An exact copy of all the data is needed, with every picture left out.
+--
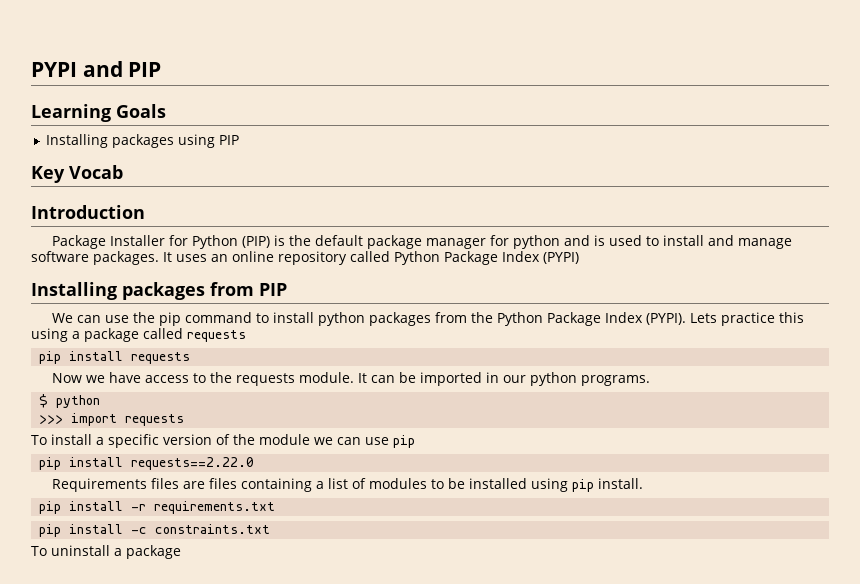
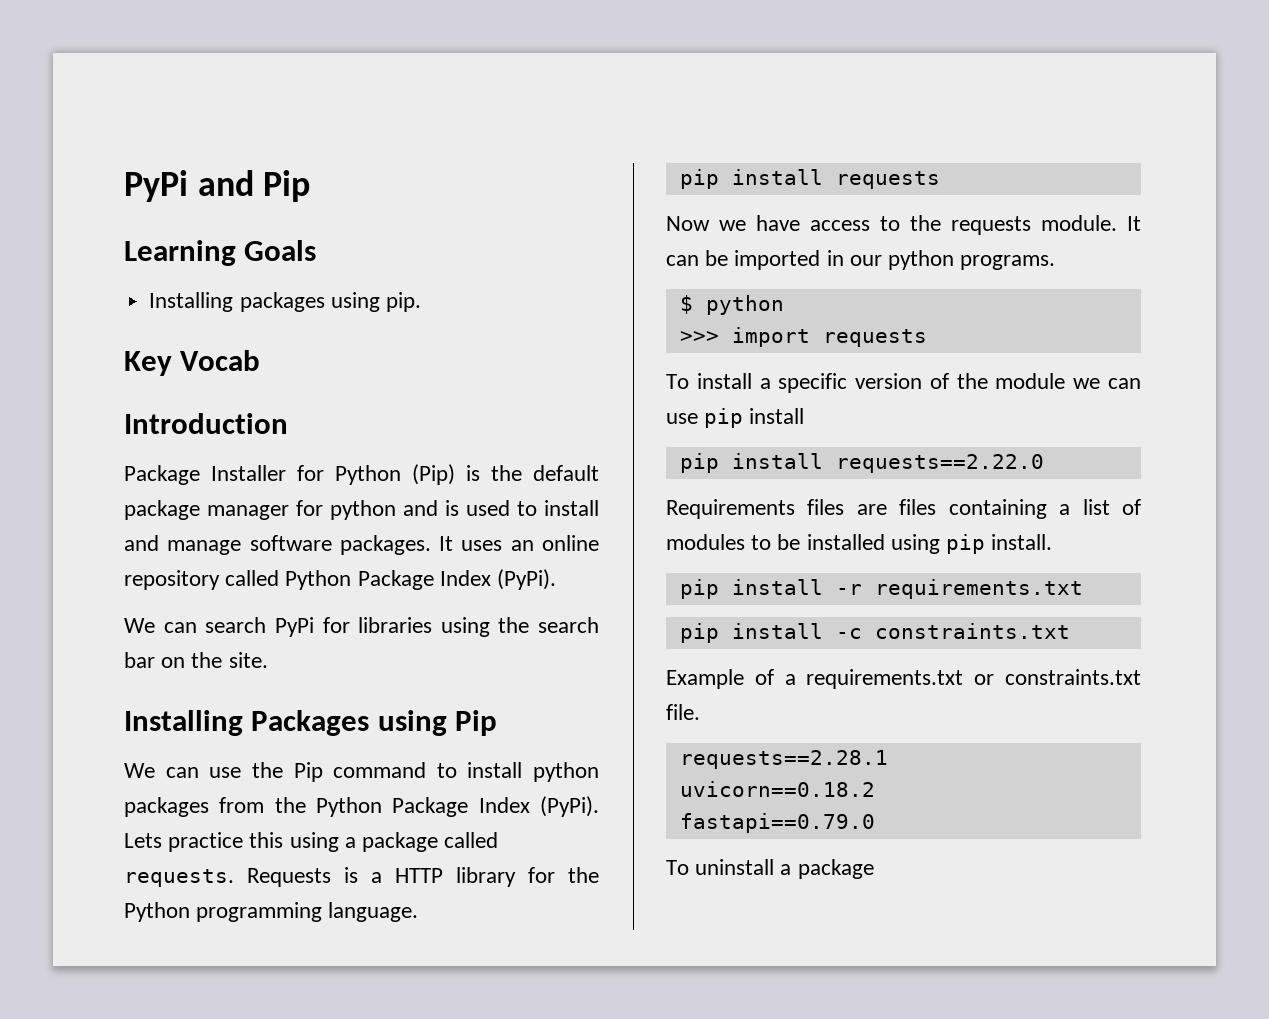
[31,61,162,77] PYPI and PIP -> [124,170,311,202] PyPi and Pip
[218,135,239,145] PIP -> [385,292,421,312] pip.
[241,236,270,248] (PIP) -> [412,464,455,485] (Pip)
[543,252,579,264] [31,282,287,300] (PYPI) // Installing packages from PIP -> [497,569,557,590] [124,617,599,637] [124,652,268,668] [124,710,498,736] (PyPi). // We can search PyPi for libraries using the search bar on the site. // Installing Packages using Pip
[158,312,181,326] pip -> [293,762,323,782] Pip
[645,313,686,325] (PYPI). -> [539,796,599,817] (PyPi).
[187,330,246,342] requests -> [124,867,599,887] [124,902,419,922] requests. Requests is a HTTP library for the Python programming language.
(415, 441) none -> [749,408,805,424] install
(271, 529) none -> [666,669,1141,689] [666,704,700,720] [679,750,888,769] [679,781,875,797] [679,813,875,833] // Example of a requirements.txt or constraints.txt file. // requests==2.28.1 // uvicorn==0.18.2 // fastapi==0.79.0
+--
*Exercise output*
[31,61,162,77] PYPI and PIP -> [124,170,311,202] PyPi and Pip
[218,135,239,145] PIP -> [385,292,421,312] pip.
[241,236,270,248] (PIP) -> [412,464,455,485] (Pip)
[543,252,579,264] [31,282,287,300] (PYPI) // Installing packages from PIP -> [497,569,557,590] [124,617,599,637] [124,652,268,668] [124,710,498,736] (PyPi). // We can search PyPi for libraries using the search bar on the site. // Installing Packages using Pip
[158,312,181,326] pip -> [293,762,323,782] Pip
[645,313,686,325] (PYPI). -> [539,796,599,817] (PyPi).
[187,330,246,342] requests -> [124,867,599,887] [124,902,419,922] requests. Requests is a HTTP library for the Python programming language.
(415, 441) none -> [749,408,805,424] install
(271, 529) none -> [666,669,1141,689] [666,704,700,720] [679,750,888,769] [679,781,875,797] [679,813,875,833] // Example of a requirements.txt or constraints.txt file. // requests==2.28.1 // uvicorn==0.18.2 // fastapi==0.79.0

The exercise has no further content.